Küster ist ein Verfechter der herkömmlichen Theorie, die die Landwirtschaft als eine durch chronischen Nahrungsmangel ausgelöste Innovation begreift. Gegen diese Auffassung sind allerdings in jüngster Zeit eine Reihe von Einwänden erhoben worden, mit denen sich Küster nicht auseinandersetzt. So deutet in den Augen des Biologen Josef Reichholf vieles darauf hin, dass es gerade im Gebiet des „Fruchtbaren Halbmonds“ zu Beginn der Jungsteinzeit Jagdwild in Hülle und Fülle gegeben haben muss. Außerdem seien die Körner des Wildgetreides anfangs noch derart winzig und derart schwer von den Spelzen zu trennen gewesen, dass dem Arbeitsaufwand ein äußerst geringer Ertrag gegenübergestanden habe. Reichholf vermutet, dass Getreide zunächst in erster Linie dazu diente, Bier zu brauen, um damit kollektive Rauschzustände zu erzeugen.
Der amerikanische Archäologe Brian Hayden hingegen nimmt an, dass der Kampf um Macht und Prestige zur Erfindung der Landwirtschaft geführt haben könnte. Das würde nämlich erklären, warum einige der ältesten Kulturpflanzen verschwindend wenig Kalorien liefern.
Man kann an diesem hochgelehrten, nüchtern formulierten Buch das eine oder andere beanstanden.

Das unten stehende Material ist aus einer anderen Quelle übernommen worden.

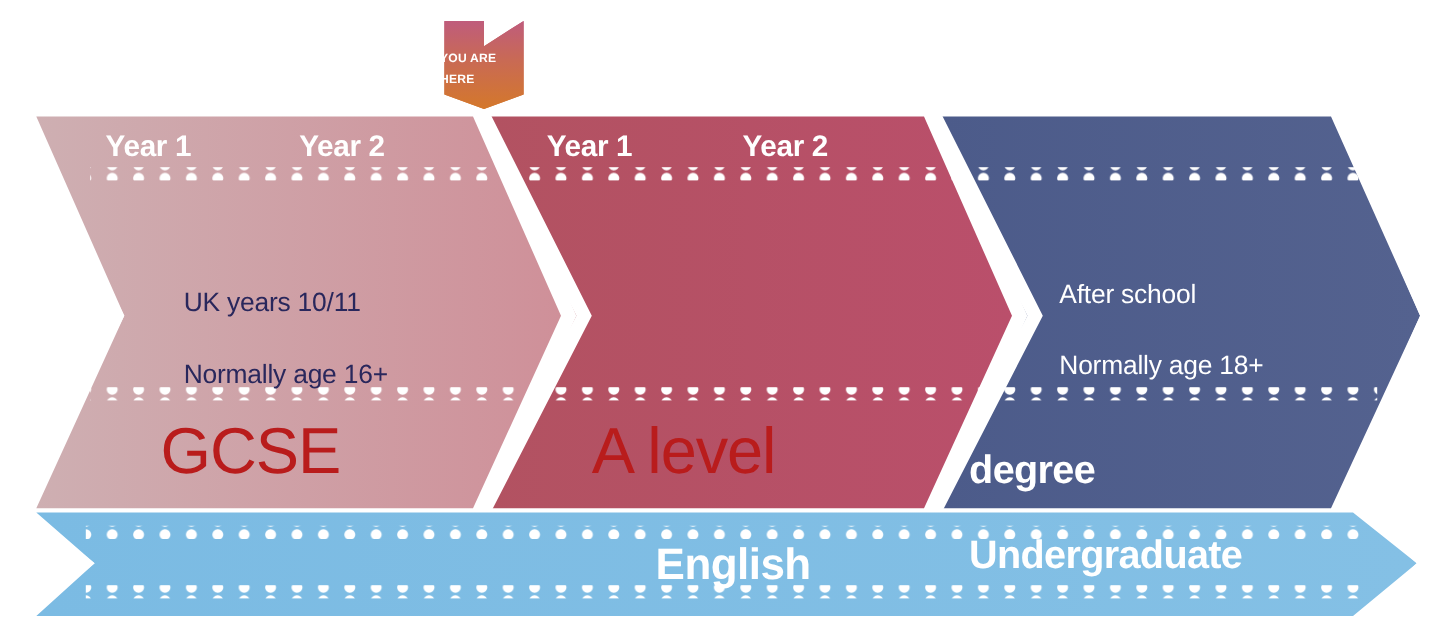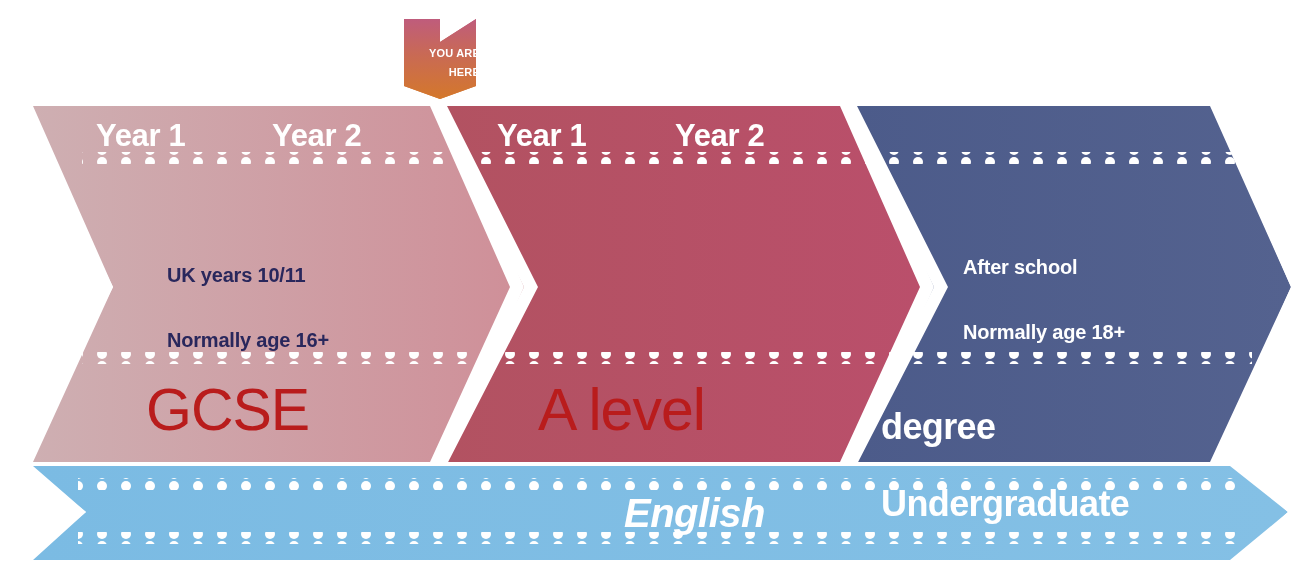--- a/index.html
+++ b/index.html
@@ -68,7 +68,7 @@
     font-weight: bold;
     color: #ffffff;
     line-height: 19px;
-    text-align: right;
+    text-align: left;
     letter-spacing: 0.2px;
   }
   #banner-text {

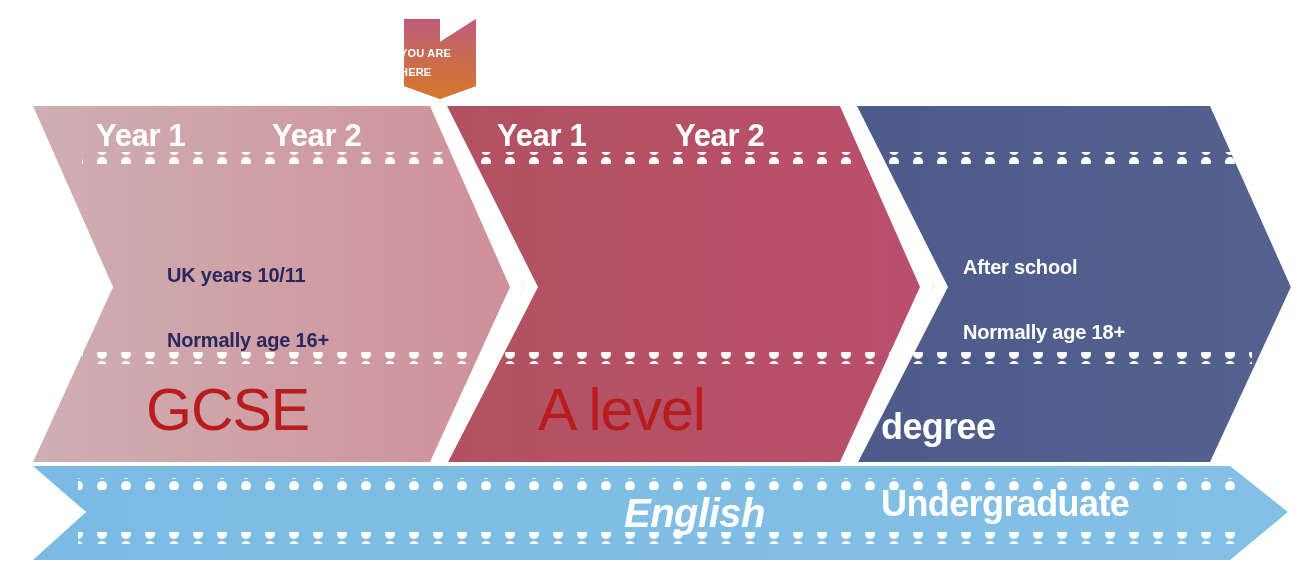--- a/index.html
+++ b/index.html
@@ -28,7 +28,7 @@
   .txt { position: absolute; white-space: pre; }
 
   .year-label {
-    font-size: 31px;
+    font-size: 27px;
     font-weight: bold;
     color: #ffffff;
     letter-spacing: -0.3px;

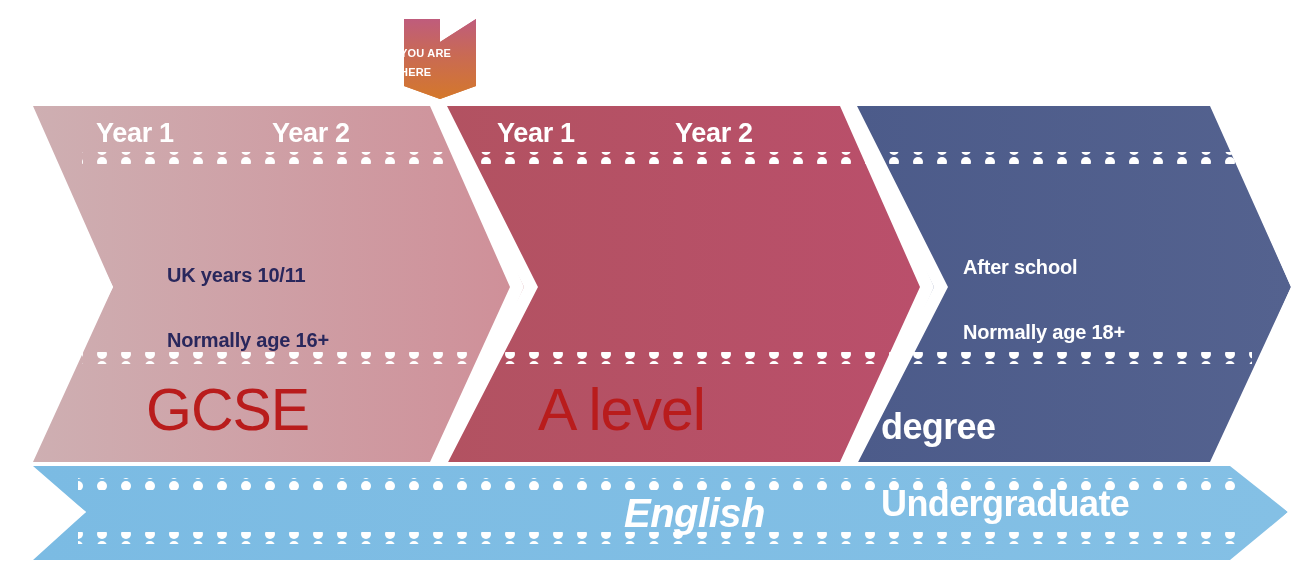--- a/index.html
+++ b/index.html
@@ -35,8 +35,8 @@
   }
 
   .detail-line {
-    font-size: 20px;
-    font-weight: bold;
+    font-size: 24px;
+    font-weight: normal;
     line-height: 29px;
     letter-spacing: -0.2px;
   }

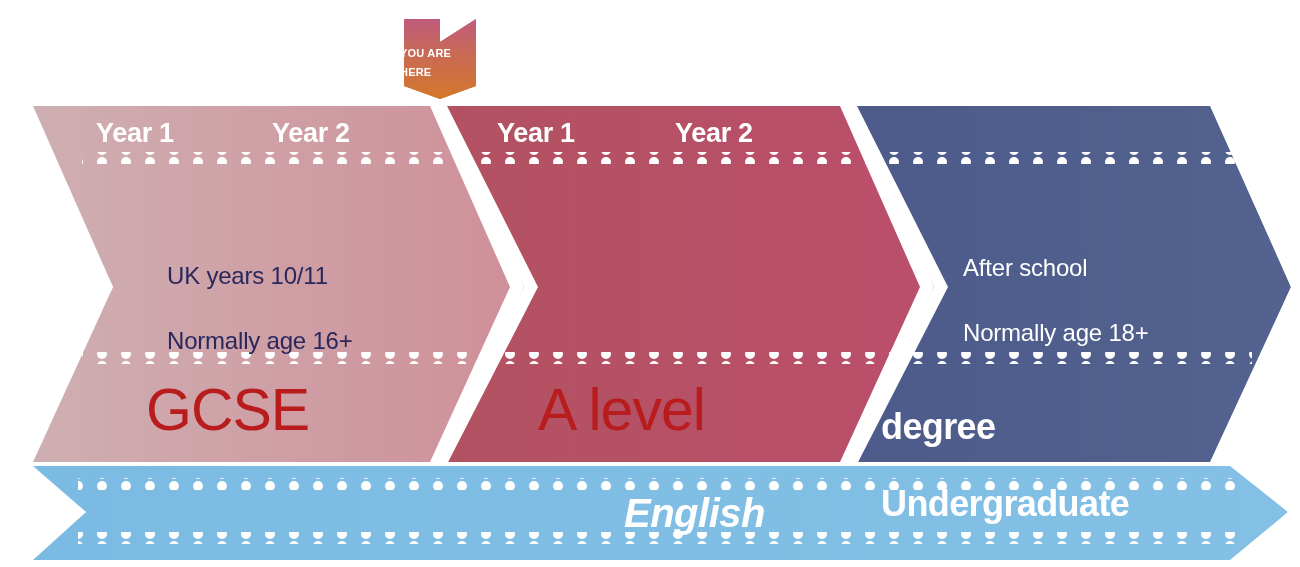--- a/index.html
+++ b/index.html
@@ -184,7 +184,7 @@
     <div class="med-title">Undergraduate</div>
   </div>
 
-  <div class="txt english-title" style="left:624px; top:491px;font-style:italic;">English</div>
+  <div class="txt english-title" style="left:596px; top:491px;">English</div>
 
 </div>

Aber es bietet einen exzellenten Abriss der globalen Geschichte der Kulturpflanzen von ihren Anfängen bis hin zur unmittelbaren Gegenwart, wobei die wichtigsten Getreidearten und Hülsenfrüchte ebenso berücksichtigt sind wie zahlreiche Obst- und Gemüsesorten, Öl-, Gewürz- und Faserpflanzen. Ein Buch, das etliche verblüffende Einsichten vermittelt.

Hansjörg Küster: Am Anfang war das Korn. Eine andere Geschichte der Menschheit. C. H. Beck, München 2013. 298 Seiten, 24,95 Euro.